The Pacific : China Providing Clues With Shanghai Property : Asia: Leases may show how Beijing will treat valuable Hong Kong real estate in 1997.
HONG KONG — Hong Kong, watch carefully: This is how China might act when it inherits some of Hong Kong’s valuable government property in 1997 after taking over the British colony.
Shanghai’s municipal government has decided to lease some of the most famous, and potentially most prestigious, waterfront property in the world. And it is taking its time to make sure it gets things right.
The 37 buildings in question sit on the curving western bank of the Huangpu River. They were built in Western style when parts of Shanghai were ruled by the British and French in the 1920s and 1930s.
The 220 foreign firms, mostly banks, which used to be the tenants were thrown out by the communists in 1949, and since then, the municipal government has occupied most of the more famous buildings.

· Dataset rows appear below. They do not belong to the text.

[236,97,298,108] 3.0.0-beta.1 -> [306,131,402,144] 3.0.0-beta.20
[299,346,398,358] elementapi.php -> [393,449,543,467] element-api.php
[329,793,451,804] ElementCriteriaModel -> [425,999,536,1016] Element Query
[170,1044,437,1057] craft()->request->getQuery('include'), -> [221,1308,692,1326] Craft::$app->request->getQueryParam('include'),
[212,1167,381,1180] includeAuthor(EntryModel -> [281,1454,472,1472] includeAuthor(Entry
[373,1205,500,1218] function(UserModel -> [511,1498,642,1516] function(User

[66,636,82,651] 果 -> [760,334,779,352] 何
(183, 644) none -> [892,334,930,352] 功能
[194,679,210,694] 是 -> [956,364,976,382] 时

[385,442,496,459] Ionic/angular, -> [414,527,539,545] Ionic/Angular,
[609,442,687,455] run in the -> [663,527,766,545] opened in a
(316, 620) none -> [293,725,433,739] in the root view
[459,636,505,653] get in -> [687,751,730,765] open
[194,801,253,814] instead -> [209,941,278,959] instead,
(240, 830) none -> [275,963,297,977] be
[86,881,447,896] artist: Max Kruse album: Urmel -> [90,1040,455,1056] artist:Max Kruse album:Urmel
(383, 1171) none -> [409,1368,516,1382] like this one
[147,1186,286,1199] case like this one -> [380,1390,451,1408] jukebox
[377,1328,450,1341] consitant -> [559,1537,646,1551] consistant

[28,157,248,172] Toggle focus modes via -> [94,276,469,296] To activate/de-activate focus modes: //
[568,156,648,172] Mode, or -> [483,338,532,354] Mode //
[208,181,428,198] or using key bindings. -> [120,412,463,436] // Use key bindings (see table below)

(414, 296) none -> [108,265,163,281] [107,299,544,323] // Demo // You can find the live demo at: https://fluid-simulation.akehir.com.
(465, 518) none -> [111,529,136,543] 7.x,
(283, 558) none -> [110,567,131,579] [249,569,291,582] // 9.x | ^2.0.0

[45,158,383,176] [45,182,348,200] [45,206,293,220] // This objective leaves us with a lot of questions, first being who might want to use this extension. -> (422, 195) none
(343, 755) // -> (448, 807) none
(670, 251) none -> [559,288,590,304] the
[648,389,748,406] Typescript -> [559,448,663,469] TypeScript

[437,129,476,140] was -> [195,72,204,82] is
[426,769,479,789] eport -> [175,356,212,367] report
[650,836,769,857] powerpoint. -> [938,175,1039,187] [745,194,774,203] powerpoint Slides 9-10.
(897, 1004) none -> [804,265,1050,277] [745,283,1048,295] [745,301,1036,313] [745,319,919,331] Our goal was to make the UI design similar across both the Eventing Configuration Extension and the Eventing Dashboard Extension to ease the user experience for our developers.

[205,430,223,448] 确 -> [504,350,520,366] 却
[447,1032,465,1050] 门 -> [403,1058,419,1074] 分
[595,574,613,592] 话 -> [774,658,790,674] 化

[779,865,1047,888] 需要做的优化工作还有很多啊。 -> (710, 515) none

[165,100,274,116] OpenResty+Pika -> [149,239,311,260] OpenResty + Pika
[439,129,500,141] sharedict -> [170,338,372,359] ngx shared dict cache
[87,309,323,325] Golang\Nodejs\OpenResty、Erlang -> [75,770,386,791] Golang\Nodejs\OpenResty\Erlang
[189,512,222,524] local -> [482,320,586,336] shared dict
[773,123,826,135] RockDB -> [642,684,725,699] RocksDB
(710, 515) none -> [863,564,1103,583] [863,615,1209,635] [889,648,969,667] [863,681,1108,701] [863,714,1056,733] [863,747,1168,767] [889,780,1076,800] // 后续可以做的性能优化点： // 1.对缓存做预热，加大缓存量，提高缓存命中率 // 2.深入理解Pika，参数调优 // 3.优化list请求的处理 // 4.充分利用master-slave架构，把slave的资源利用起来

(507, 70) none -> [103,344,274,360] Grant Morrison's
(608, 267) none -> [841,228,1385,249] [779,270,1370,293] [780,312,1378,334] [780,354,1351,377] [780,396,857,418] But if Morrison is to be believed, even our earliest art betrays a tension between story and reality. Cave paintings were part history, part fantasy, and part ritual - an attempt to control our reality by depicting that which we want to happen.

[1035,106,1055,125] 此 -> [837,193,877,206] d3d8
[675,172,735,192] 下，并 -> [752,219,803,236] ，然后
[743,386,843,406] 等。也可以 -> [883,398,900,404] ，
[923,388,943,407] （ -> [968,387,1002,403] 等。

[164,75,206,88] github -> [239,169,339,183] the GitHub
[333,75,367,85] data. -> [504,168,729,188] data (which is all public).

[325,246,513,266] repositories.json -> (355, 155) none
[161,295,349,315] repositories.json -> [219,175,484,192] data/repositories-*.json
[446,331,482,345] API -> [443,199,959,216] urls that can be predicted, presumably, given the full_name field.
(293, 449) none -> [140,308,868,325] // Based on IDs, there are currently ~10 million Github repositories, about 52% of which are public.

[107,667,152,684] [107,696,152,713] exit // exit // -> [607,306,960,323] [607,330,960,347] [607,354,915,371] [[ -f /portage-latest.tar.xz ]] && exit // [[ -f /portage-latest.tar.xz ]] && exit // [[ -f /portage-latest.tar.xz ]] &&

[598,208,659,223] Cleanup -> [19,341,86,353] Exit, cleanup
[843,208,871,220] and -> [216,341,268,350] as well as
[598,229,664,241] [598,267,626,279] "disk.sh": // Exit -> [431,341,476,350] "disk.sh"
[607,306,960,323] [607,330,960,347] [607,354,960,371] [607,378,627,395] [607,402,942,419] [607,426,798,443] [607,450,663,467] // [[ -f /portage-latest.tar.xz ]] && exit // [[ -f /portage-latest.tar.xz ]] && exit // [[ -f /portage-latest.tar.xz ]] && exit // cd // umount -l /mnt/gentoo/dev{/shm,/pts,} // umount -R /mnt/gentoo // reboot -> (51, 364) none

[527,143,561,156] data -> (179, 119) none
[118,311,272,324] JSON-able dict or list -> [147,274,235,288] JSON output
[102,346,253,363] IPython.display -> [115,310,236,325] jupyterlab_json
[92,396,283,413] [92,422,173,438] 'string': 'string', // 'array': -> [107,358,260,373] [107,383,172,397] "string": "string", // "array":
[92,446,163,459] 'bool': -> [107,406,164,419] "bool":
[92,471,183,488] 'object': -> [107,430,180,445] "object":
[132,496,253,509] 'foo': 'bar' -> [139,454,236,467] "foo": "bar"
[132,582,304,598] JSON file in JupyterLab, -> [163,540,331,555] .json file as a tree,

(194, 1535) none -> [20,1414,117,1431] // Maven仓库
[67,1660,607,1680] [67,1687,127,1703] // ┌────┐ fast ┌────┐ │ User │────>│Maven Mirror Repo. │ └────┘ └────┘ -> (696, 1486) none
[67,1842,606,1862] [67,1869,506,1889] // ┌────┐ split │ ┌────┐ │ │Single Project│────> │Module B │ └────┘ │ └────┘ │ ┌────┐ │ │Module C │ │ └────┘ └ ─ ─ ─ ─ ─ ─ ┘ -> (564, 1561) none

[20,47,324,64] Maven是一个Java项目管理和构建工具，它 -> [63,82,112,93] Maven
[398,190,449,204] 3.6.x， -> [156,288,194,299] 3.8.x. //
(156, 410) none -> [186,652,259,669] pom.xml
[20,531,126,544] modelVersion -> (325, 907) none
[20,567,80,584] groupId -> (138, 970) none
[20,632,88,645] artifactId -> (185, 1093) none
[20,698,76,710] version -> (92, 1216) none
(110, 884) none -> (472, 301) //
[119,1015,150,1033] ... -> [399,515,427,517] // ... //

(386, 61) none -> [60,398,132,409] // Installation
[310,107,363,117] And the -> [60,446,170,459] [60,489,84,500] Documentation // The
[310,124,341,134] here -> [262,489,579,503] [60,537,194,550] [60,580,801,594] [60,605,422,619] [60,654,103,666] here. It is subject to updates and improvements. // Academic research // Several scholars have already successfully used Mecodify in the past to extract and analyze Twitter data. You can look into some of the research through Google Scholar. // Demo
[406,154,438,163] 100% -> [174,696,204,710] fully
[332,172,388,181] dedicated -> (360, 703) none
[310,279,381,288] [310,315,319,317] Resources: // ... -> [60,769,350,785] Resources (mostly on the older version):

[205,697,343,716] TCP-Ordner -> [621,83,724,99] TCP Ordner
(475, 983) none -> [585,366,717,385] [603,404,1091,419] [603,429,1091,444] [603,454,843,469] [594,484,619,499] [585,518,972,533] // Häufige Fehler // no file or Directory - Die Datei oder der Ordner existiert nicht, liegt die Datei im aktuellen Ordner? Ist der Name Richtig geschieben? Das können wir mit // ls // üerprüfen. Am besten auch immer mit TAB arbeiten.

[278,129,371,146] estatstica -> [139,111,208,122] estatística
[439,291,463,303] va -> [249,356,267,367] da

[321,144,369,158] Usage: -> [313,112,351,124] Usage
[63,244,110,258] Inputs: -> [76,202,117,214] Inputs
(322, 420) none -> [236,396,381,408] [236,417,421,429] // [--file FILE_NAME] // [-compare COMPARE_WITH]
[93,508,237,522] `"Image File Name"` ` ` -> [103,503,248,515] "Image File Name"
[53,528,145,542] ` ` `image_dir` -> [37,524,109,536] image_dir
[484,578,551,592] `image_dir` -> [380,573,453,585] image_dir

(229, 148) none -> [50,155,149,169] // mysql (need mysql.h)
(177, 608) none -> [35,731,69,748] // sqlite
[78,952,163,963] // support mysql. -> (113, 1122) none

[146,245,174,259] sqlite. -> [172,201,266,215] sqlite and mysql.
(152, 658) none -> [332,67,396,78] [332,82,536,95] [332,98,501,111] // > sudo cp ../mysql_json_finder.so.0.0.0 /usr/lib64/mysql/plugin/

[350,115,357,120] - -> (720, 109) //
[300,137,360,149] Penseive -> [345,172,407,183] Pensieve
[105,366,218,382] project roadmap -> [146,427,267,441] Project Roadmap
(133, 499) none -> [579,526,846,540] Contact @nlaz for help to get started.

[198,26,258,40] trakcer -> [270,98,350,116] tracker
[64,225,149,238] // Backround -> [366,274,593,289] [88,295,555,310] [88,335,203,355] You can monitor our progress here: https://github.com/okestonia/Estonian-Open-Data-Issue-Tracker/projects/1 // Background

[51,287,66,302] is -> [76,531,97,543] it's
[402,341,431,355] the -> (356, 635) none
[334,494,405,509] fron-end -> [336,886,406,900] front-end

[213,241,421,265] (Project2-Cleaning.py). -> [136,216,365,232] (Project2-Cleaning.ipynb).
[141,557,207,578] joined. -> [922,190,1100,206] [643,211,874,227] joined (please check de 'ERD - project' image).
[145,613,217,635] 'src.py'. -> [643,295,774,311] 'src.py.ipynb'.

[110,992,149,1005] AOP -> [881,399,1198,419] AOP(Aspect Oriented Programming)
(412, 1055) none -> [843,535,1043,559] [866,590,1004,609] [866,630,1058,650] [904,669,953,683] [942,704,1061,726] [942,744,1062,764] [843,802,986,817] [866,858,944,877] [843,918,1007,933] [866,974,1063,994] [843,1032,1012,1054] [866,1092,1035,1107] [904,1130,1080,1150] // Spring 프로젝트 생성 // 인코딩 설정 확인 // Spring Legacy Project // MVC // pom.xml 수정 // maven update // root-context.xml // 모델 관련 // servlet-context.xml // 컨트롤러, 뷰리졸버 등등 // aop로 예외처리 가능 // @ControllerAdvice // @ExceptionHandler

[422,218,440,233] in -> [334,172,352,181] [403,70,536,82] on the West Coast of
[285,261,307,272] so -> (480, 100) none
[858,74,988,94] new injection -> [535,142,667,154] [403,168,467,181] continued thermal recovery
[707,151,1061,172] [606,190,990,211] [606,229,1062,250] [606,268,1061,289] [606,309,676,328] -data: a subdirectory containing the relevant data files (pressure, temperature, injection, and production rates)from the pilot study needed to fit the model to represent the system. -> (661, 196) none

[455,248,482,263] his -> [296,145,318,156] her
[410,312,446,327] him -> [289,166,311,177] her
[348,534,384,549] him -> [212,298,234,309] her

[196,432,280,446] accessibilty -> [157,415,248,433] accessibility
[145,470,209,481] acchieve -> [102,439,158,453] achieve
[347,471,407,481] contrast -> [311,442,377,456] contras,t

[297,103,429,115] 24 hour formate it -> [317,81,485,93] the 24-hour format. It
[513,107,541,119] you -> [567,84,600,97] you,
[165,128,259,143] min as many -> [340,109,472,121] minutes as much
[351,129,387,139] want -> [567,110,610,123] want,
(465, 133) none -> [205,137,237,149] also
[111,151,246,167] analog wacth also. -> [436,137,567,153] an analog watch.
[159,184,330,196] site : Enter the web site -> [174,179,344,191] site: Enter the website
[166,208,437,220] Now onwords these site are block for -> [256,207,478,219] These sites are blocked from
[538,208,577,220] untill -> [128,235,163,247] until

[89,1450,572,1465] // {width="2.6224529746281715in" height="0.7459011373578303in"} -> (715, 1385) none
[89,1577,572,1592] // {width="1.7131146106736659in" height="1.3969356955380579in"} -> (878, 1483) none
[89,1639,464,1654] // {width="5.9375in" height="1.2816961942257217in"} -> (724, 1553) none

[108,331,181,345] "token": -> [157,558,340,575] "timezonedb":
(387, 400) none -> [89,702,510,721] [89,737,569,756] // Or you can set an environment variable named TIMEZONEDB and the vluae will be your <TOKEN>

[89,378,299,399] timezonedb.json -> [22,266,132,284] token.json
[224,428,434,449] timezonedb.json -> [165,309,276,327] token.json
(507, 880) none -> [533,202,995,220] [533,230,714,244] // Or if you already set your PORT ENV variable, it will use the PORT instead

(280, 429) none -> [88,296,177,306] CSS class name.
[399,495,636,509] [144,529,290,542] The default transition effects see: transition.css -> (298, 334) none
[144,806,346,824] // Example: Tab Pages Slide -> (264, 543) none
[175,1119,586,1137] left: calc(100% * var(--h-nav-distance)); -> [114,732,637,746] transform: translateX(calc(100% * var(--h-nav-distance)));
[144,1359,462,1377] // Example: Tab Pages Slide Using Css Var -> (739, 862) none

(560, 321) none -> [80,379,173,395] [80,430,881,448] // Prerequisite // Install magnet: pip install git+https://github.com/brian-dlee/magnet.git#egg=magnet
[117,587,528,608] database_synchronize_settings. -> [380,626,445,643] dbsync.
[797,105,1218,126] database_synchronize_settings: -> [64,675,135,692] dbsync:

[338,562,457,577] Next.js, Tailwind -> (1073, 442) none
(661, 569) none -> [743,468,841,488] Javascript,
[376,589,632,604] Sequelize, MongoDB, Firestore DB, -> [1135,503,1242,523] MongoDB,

Now, as it seeks to become the financial capital of a China that will soon include Hong Kong, Shanghai wants foreign businesses back.
When the Chinese move into Hong Kong, they won’t find a historic core of prime real estate concentrated in the Central financial district. Still, between military and other government lands, they will come into a lot of property more valuable than they are used to dealing with.
China has been doing business with the outside world for years now and knows as well as anyone how to bargain. But this is different.
In trying to move top-of-the-line real estate, China is seeking advice from private consultants about how to lure foreigners back without charging too much or getting ripped off in the process.
There is plenty of money at stake. Estimates say a 50-year lease for some of the buildings could run as high as $150 million, but since none of the details of the leases or even the condition of the buildings have been made public, prospective tenants are noncommittal.
“We don’t even know if there’s heating in there,” said Pamela George of HSBC Holdings (5 HK), formerly the Hong Kong and Shanghai Banking Corp. In Shanghai’s capitalist boom times, Hong Kong Bank occupied the biggest building on the waterfront, which was called the Bund, a Hindi word for “embankment.”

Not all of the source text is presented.